Posters near the site of where a homeless man was shot in New York City.

Katie Balevic/Insider

Untreated behavioral health conditions and a lack of housing

To address perceptions that New York City has grown unsafe, Mayor Eric Adams has attempted to clear out the city’s homeless populations from both the subway system and encampments around the city.

With the goal of getting these city residents into housing and off the street, the mayor released a “subway safety plan,”  which calls for the creation of  joint response teams that bring together mental health care providers, the department of health, and police. It also involves the training of NYPD officers to enforce transit system rules, and expanding the city’s crisis response program “B-HEARD.”

B-HEARD is a pilot program that sends social workers to respond to crisis calls in-lieu of or with police.

While the moves have been touted as a way to both cut down on crime and finding treatment and housing for those who need it, it’s not a simple task.

The New York Times reported that city sanitation workers and police destroyed 239 encampments in 12 days, but only five of the people living there agreed to go to shelters.

The city’s efforts in the subways have also struggled.

In February, around 80 unhoused subway riders approached by city workers agreed to be placed in shelters, but by the end of the month more than two-thirds had already left their placements, the Times reported.

“Now that the mayor did all these homeless encampment ‘cleanups,’  — I guess we’ll call it — I’m kind of curious if that is going to, again, push more homeless people into the subway system, which is typically the norm.” Herrmann said to Insider. “And then, again, are we going to see mental health/homelessness-related subway crime go up even more as a result?”

New York Mayor Eric Adams during a news conference at a Manhattan subway station where the two politicians announced a new plan to fight homelessness in New York on January 06, 2022 in New York City.

 

New York Mayor Eric Adams during a news conference on January 06, 2022.
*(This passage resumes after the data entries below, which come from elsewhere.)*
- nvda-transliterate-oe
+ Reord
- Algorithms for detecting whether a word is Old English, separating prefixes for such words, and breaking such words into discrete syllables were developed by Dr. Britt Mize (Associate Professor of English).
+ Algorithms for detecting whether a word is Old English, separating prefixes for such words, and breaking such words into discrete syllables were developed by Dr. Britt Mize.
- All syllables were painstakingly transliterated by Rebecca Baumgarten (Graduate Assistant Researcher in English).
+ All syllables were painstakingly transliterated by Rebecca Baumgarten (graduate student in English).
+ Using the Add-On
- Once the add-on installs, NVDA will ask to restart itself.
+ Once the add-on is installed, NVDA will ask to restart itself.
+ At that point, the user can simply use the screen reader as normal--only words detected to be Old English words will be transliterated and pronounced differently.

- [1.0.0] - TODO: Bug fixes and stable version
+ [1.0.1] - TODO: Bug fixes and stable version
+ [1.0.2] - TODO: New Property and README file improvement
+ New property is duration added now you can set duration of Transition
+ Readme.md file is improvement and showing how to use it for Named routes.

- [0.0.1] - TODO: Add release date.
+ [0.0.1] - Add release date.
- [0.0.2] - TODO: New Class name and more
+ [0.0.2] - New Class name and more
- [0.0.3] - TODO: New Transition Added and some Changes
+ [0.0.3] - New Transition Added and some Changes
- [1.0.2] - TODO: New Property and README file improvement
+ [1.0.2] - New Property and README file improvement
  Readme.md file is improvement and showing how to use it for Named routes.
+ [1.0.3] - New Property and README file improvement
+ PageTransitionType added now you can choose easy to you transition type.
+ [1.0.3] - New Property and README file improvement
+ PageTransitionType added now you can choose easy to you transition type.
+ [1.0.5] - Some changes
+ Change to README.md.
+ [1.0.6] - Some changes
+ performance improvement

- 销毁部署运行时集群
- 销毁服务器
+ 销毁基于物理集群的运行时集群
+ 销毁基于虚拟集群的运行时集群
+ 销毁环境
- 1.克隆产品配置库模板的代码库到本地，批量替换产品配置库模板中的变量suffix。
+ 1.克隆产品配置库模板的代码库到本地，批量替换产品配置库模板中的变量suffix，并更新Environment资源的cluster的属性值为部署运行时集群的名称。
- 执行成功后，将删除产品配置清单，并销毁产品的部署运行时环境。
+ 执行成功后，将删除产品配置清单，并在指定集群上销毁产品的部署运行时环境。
Spencer Platt/Getty Images

Is respite coming?

In a press conference last month, Adams said that programs like these won’t see success overnight, and compared his efforts to the first inning of a “nine-inning game.”

“And when this game is over, we’re going to have a city far better than the dysfunctional city that we’ve witnessed for far too long,” he said.

It’s not just subway crime that’s up in New York City. Aside from murder and rape, which are down, other violent crime is up from this time last year.

Herrmann told Insider that as the weather warms, it will likely stay the same or get worse — as is the case every summer.

“There’s definitely a lot of violence in the air, and again we’re getting the warmer weather now, which is not good,” he said.

In warmer months, there are more people outdoors, more young people on school break, and an increase in alcohol use on the streets.

“All those things fuel the wave of violence that we experience every summer,” he said.

This story was initially published on April 1 and updated on April 13.